Edit tracking data:
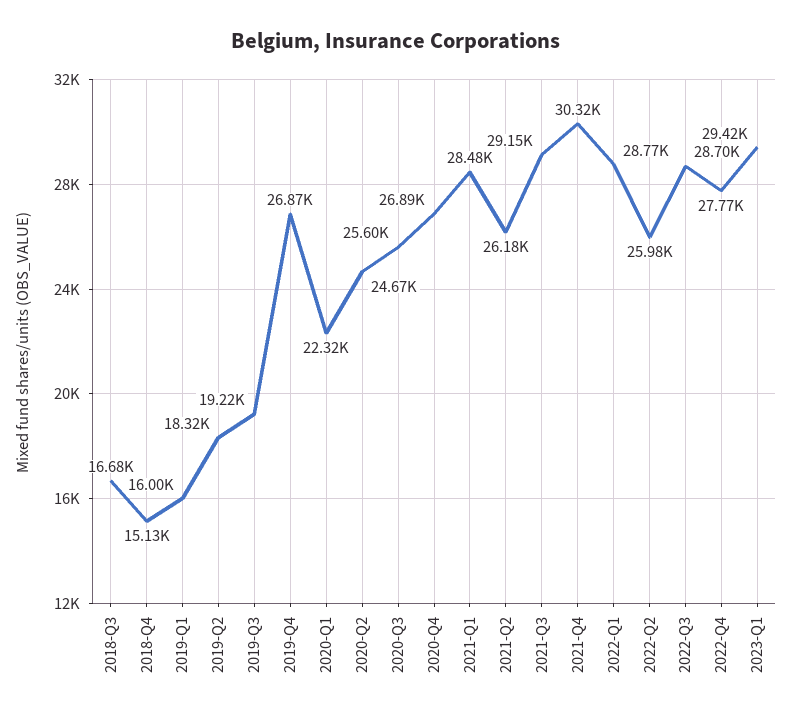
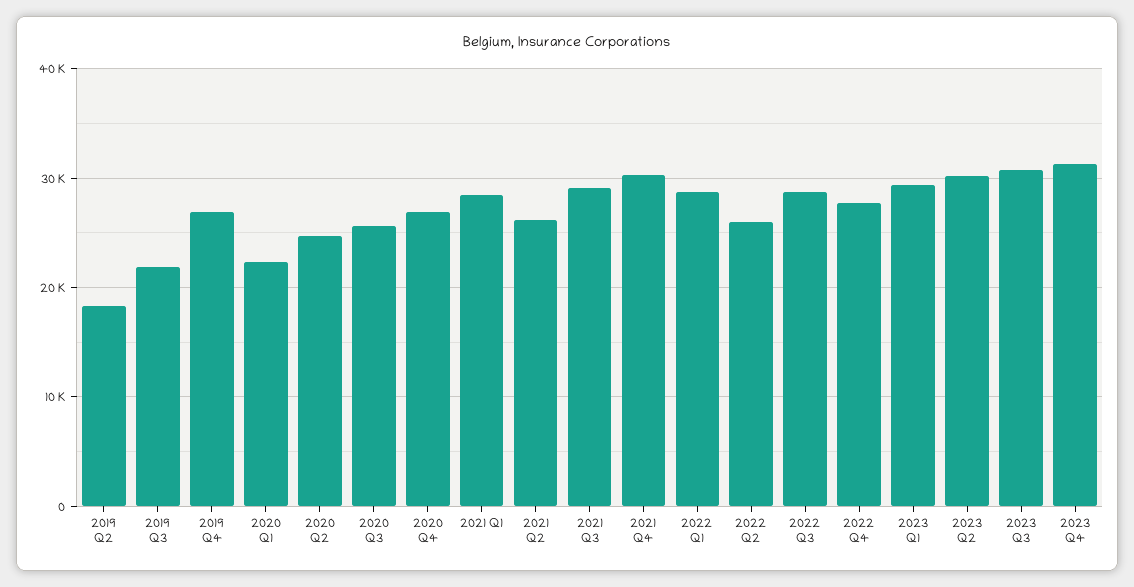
2018-Q3: 16680 -> none
2018-Q4: 15130 -> none
2019-Q1: 16000 -> none
2019-Q3: 19220 -> 22000
2023 Q2: none -> 30000
2023 Q3: none -> 31000
2023 Q4: none -> 31000

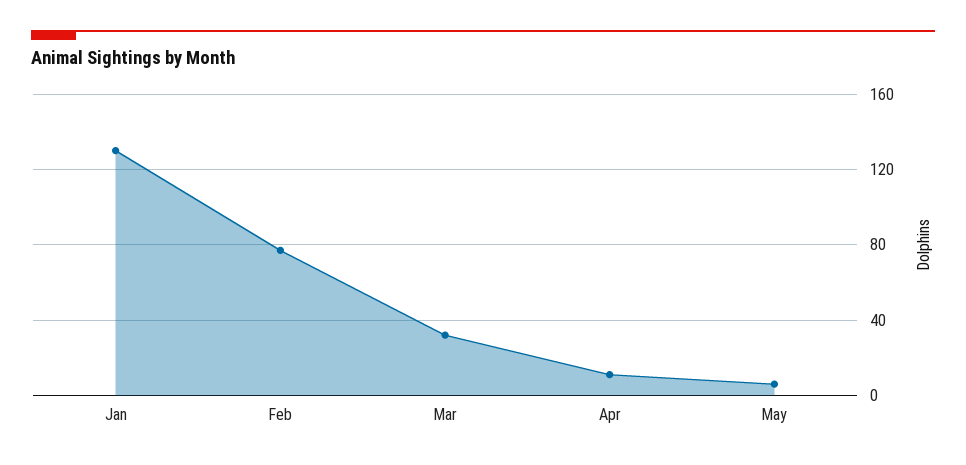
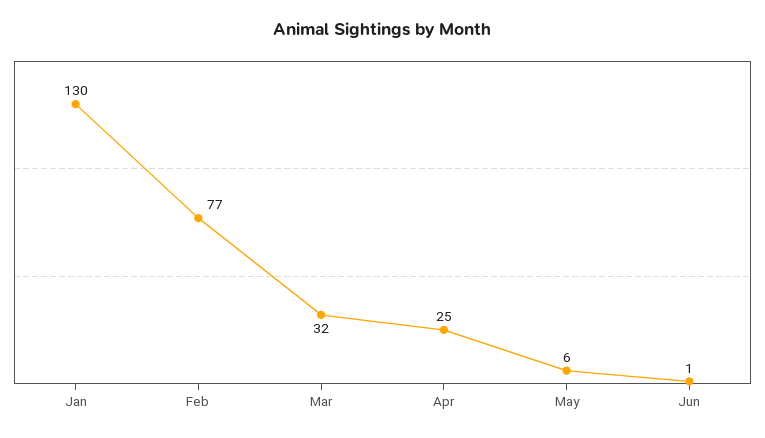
Apr: 10 -> 25
Jun: none -> 1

§ Brief: Your answer should be the lines above that contain the word "none", copied out.

§ Your response:
2018-Q3: 16680 -> none
2018-Q4: 15130 -> none
2019-Q1: 16000 -> none
2023 Q2: none -> 30000
2023 Q3: none -> 31000
2023 Q4: none -> 31000
Jun: none -> 1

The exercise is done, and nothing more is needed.